◆ Exercise instructions:
Only these lines of the data below are wanted: the one with "BIOS provides the", the one with "Multiple APIC Description", and any lines between them, each repeated exactly.

◆ Source data:
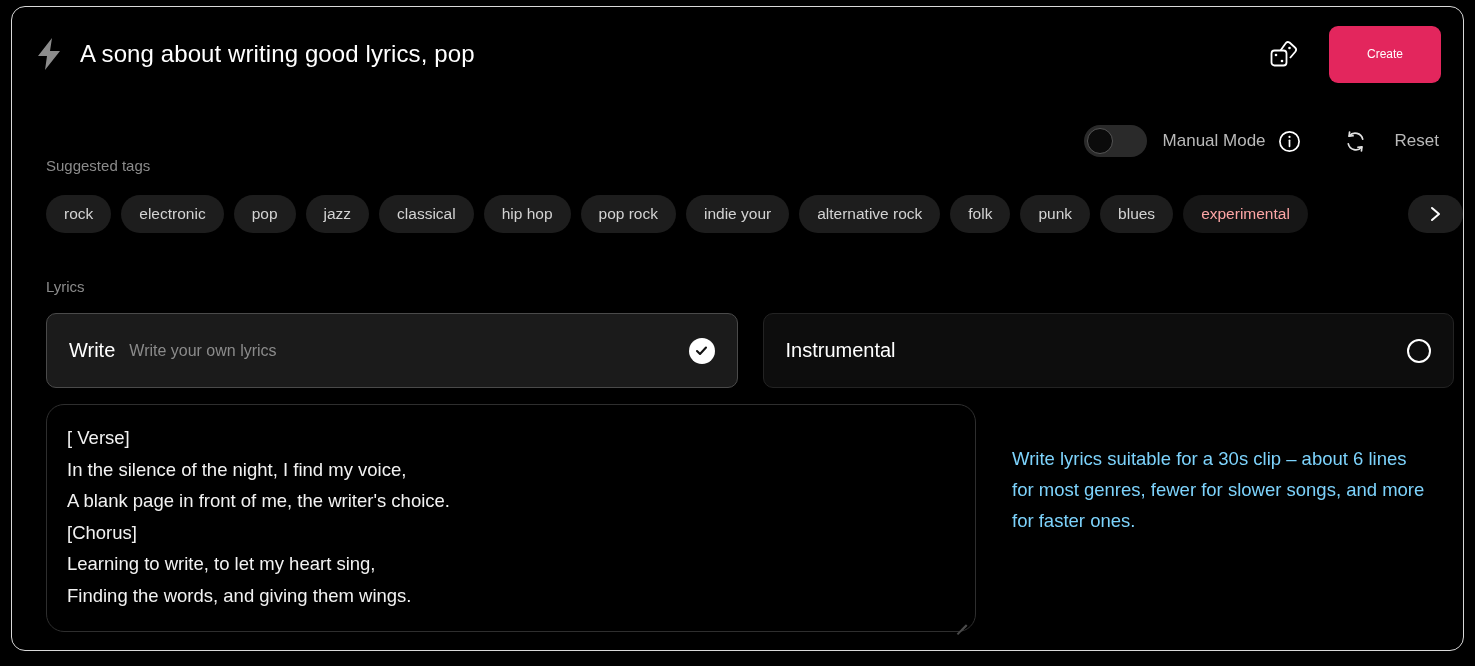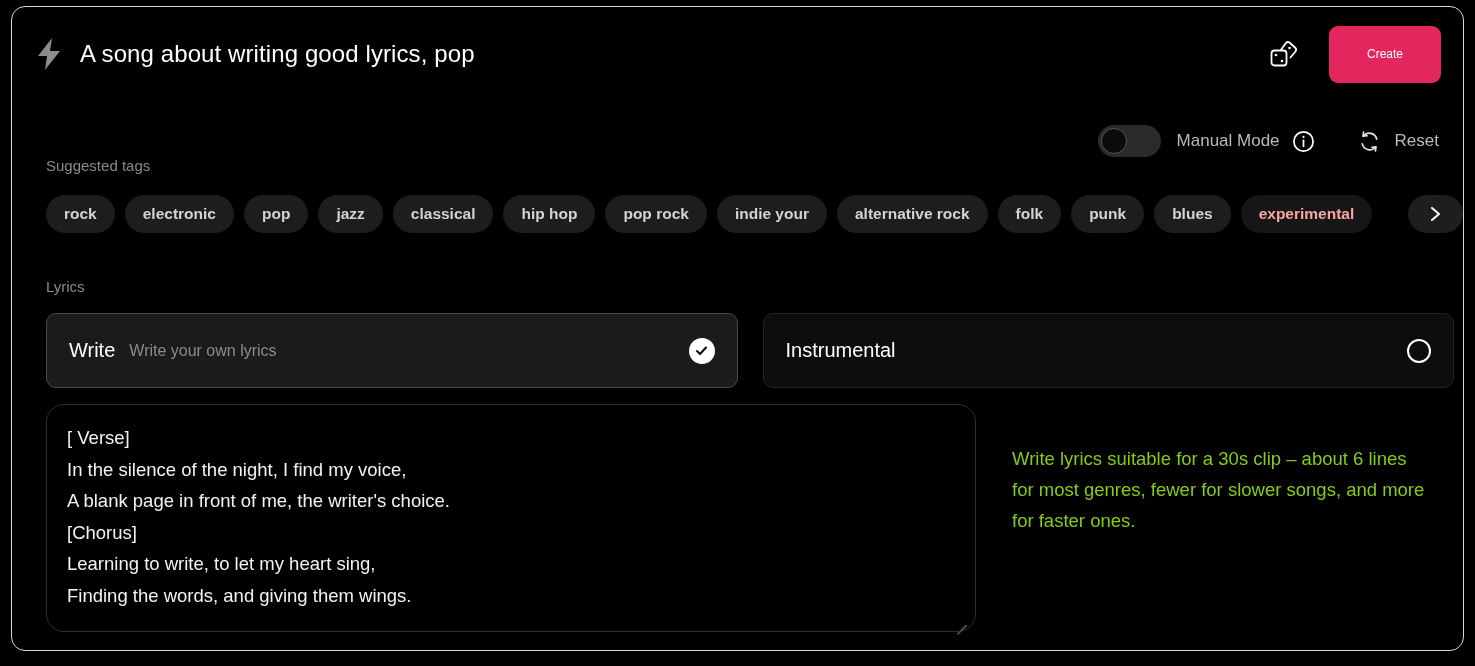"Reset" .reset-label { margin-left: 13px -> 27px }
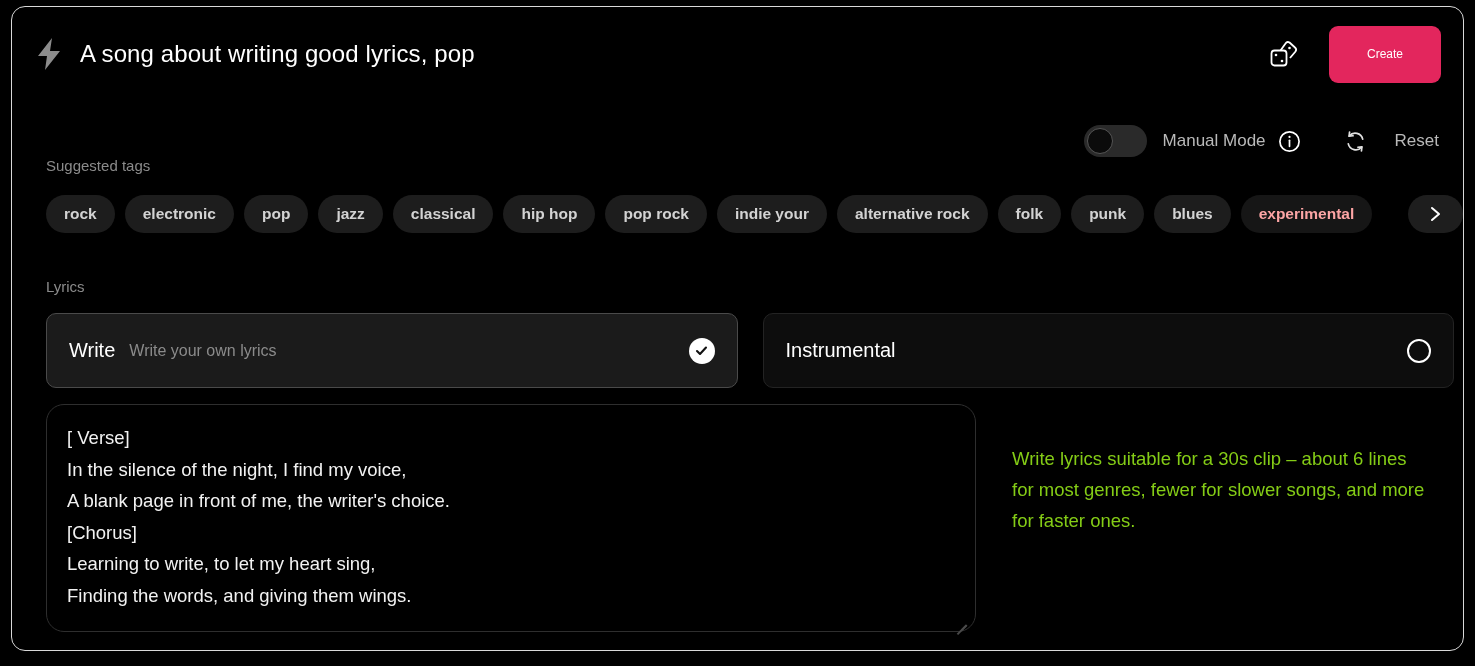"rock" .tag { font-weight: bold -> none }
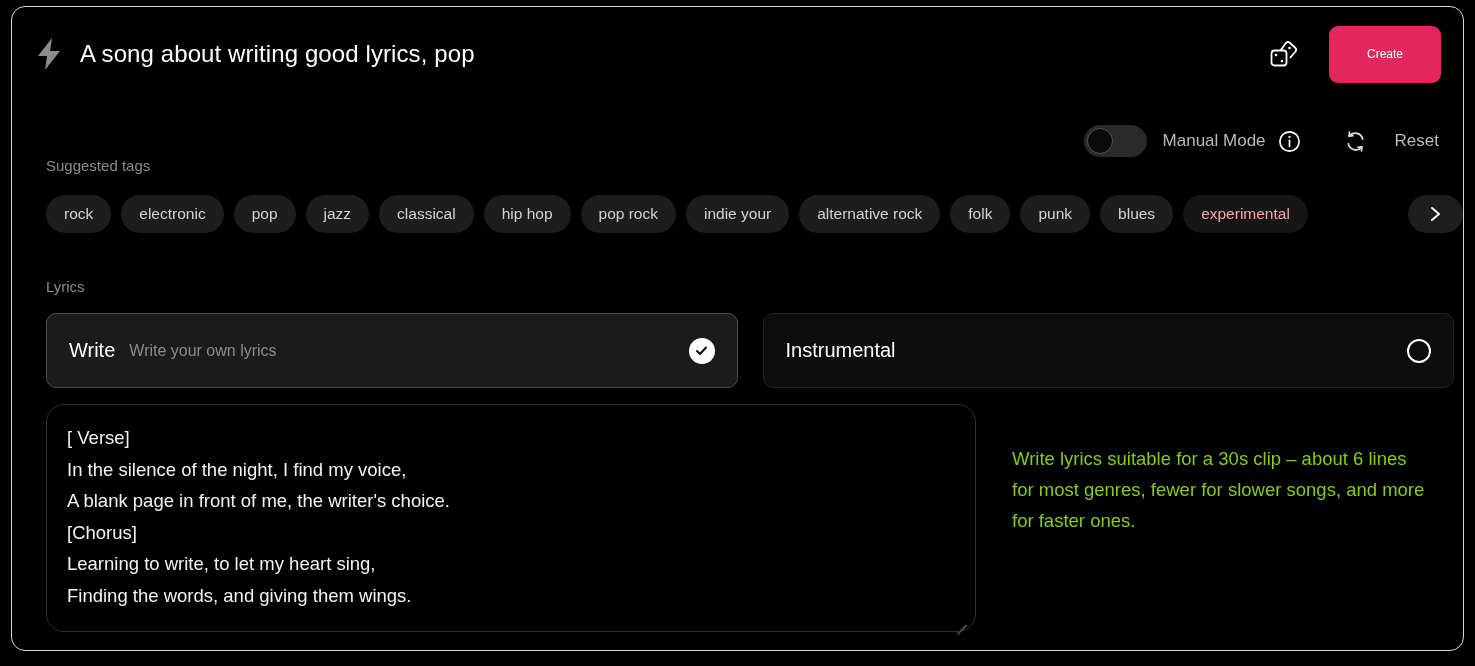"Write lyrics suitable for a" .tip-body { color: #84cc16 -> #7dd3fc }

---

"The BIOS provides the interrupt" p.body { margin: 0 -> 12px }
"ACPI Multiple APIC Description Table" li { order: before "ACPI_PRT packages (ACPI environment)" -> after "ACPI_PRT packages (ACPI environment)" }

◆ Reply to the task:
"The BIOS provides the interrupt" p.body { margin: 0 -> 12px }
"ACPI Multiple APIC Description Table" li { order: before "ACPI_PRT packages (ACPI environment)" -> after "ACPI_PRT packages (ACPI environment)" }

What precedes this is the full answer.